Идея «симфонического» построения была внушена Белому симфониями Николая Карловича и музыкальными теориями Эмилия Карловича Метнеров; к этому присоединилось злополучное увлечение операми Вагнера и все растущий интерес к вопросам формы и структуры литературных произведений. Через год после издания «Кубка метелей», Белый погружается в исследования «сравнительной морфологии ритма и структуры русского четырехстопного ямба» и своими работами кладет основание формальному изучению русского стиха.

«Кубок метелей» начинается экспозицией темы метели: она дробится на образы-звучания, которые, повторяясь, переплетаясь, усиливаясь и усложняясь, составляют контрапункт поэмы. Вот основные мотивы: «снега, как лилия, закачались над городом», «певучие ленты серебра пролетали», «снег рассыпался горстями бриллиантов», «белый рукав поднимался вдоль стены», «над домами надулись белые паруса», «над домами летели воздушные корабли», «белый мертвец вставал у окна», «луна — сияющий одуванчик». Тема метели постепенно превращается в тему богослужения: диакон замахивается вейным кадилом; вьюжный иерей, священнослужитель морозов, в ледистой митре возносит литию. Начинаются кощунственные «метельные ектении»: «се грядет невеста, облеченная снегом… Вьюге помолимся». В этом метельном кружении и звоне возникает лик «священной любви»: он расколот на пошлую действительность и на мистические сны, вернее, бреды. В первом плане героиня Светлова томится между одутловатым толстяком мужем и покровителем — старым полковником Светозаровым; во втором— она «жена, облеченная в Солнце», а полковник — дракон и гад. Фабула развивается в таком хаотическом смешении цинизма и мистицизма, кощунства и эротики, что следить за ней — непосильный труд. Единственно живыми местами этого болезненного сумбура являются сатирические выпады по адресу современников. Вот — Вячеслав Иванов: «мистический анархист безответно любил музыку; слушая прежде Вагнера, словно глаза зеленью горели, как хризолит… Теперь он стал пророком сверхлогизма, сверхэнергетического эротизма, просыпал туманы, никому не понятные». Вот — Чулков: «Выскочил Нулков.

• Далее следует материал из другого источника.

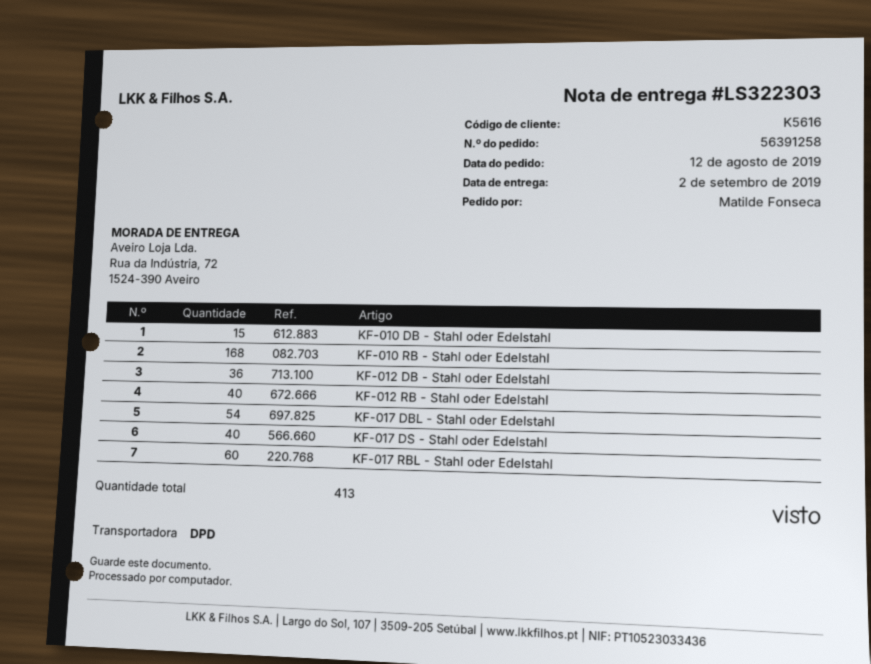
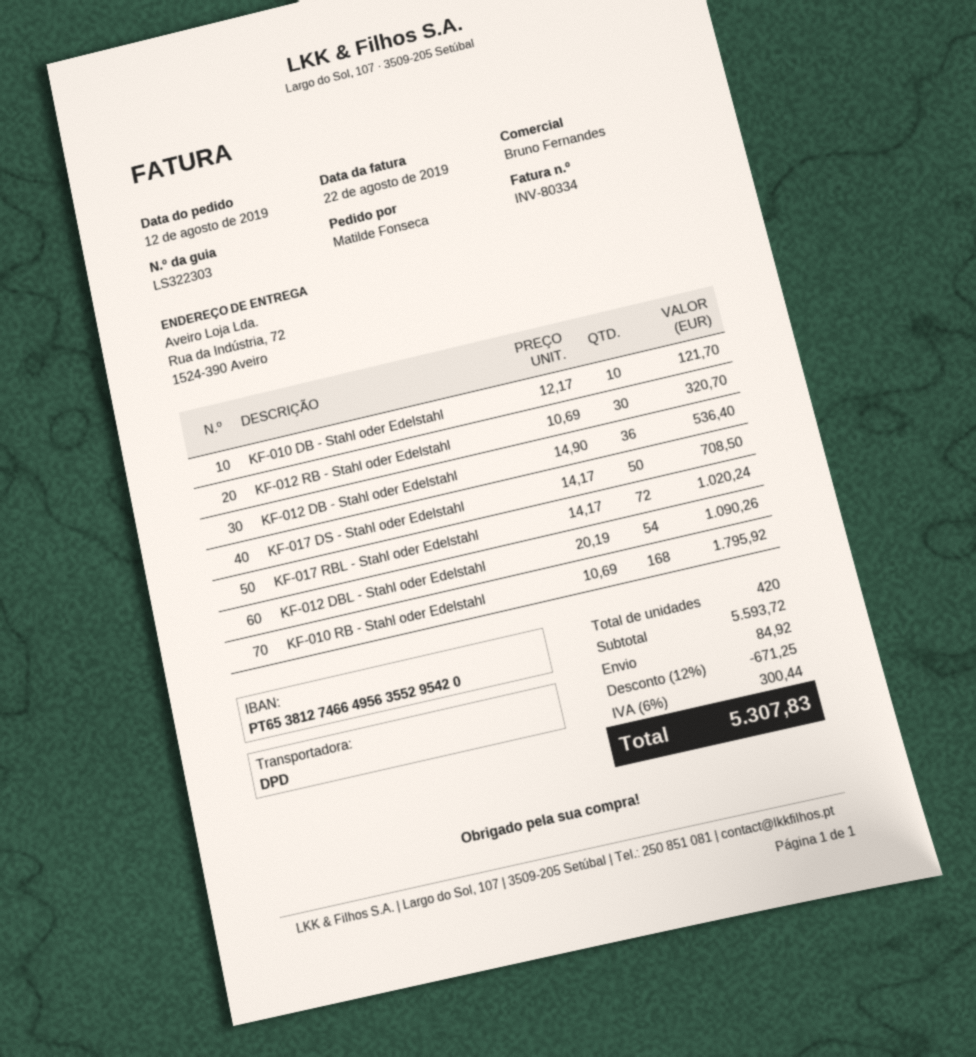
KF-010 DB - Stahl oder Edelstahl: 15 -> 10
KF-012 RB - Stahl oder Edelstahl: 40 -> 30
KF-017 DBL - Stahl oder Edelstahl: 54 -> none
KF-017 DS - Stahl oder Edelstahl: 40 -> 50
KF-017 RBL - Stahl oder Edelstahl: 60 -> 72
KF-012 DBL - Stahl oder Edelstahl: none -> 54
total quantity: 413 -> 420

Приложился ухом к замочной скважине, слушая пророчество мистика-анархиста. Наскоро записывал в карманную книжечку, охваченный ужасом, и волосы его, вставшие дыбом, волновались. „Об этом теперь напишу фельетон я!“… — смеялся в лукавый ус. „Кто может сказать упоенней меня? Кто может, как мед, снять в баночку все дерзновенья и сварить их как мистический суп?“» Вот — Ремизов: «Выбежал Ремизов из подворотни. „Хочешь играть со мной в снежного Крикса-Варакса?“ Посмотрел на него из-под очков». Вот — Блок: «Вышел великий Блок и предложил сложить из ледяных сосулек снежный костер. Скок да скок на костер, великий Блок; удивился, что не сгорает. Вернулся домой и скромно рассказывал: „Я сгорел на снежном костре“. На другой день всех объездил Волошин, воспевая чудо св. Блока».

«Черные толпы ждали Городецкого на Невском. Добрый народ поджидал долго. Прощелкал Городецкий. Щелкнул пальцем кому-то в нос, громовые вопли провожали мальчика. Жоржик Нулков на лихаче пролетел мимо и кричал: „Мы, мы, мы“. Грустно вздохнул Шестов: „Не люблю болтовни“. „Вы наш!“ — закричали мистики и увели в „Вену“. И, наконец, Бердяев: „Черный теократ, как ассирийский царь, примирял Бога и Человека“».

Тотчас по выходе в свет поэмы, Белый посылает ее «великому Блоку». Тот пишет матери: «Боря выпустил симфонию; прислал мне ее с нежной надписью. Я читаю. Читая, получил его беспокойное письмо о симфонии. Но я ничего не могу сказать ему; мало того что она мне не нравится, но еще я имею много против ее духа. И не отвечу ему ничего». А через четыре дня (21 апреля) снова пишет матери: «Я зол на Москву. Боря пишет мне встревоженные письма, а я ему не в силах ответить. Ибо неуловимо… выходки есть в этой симфонии против меня… Московское высокомерие мне претит, они досадны и безвкусны, как индейские петухи. Хожу и плююсь, как будто в рот попал клоп. Черт с ними».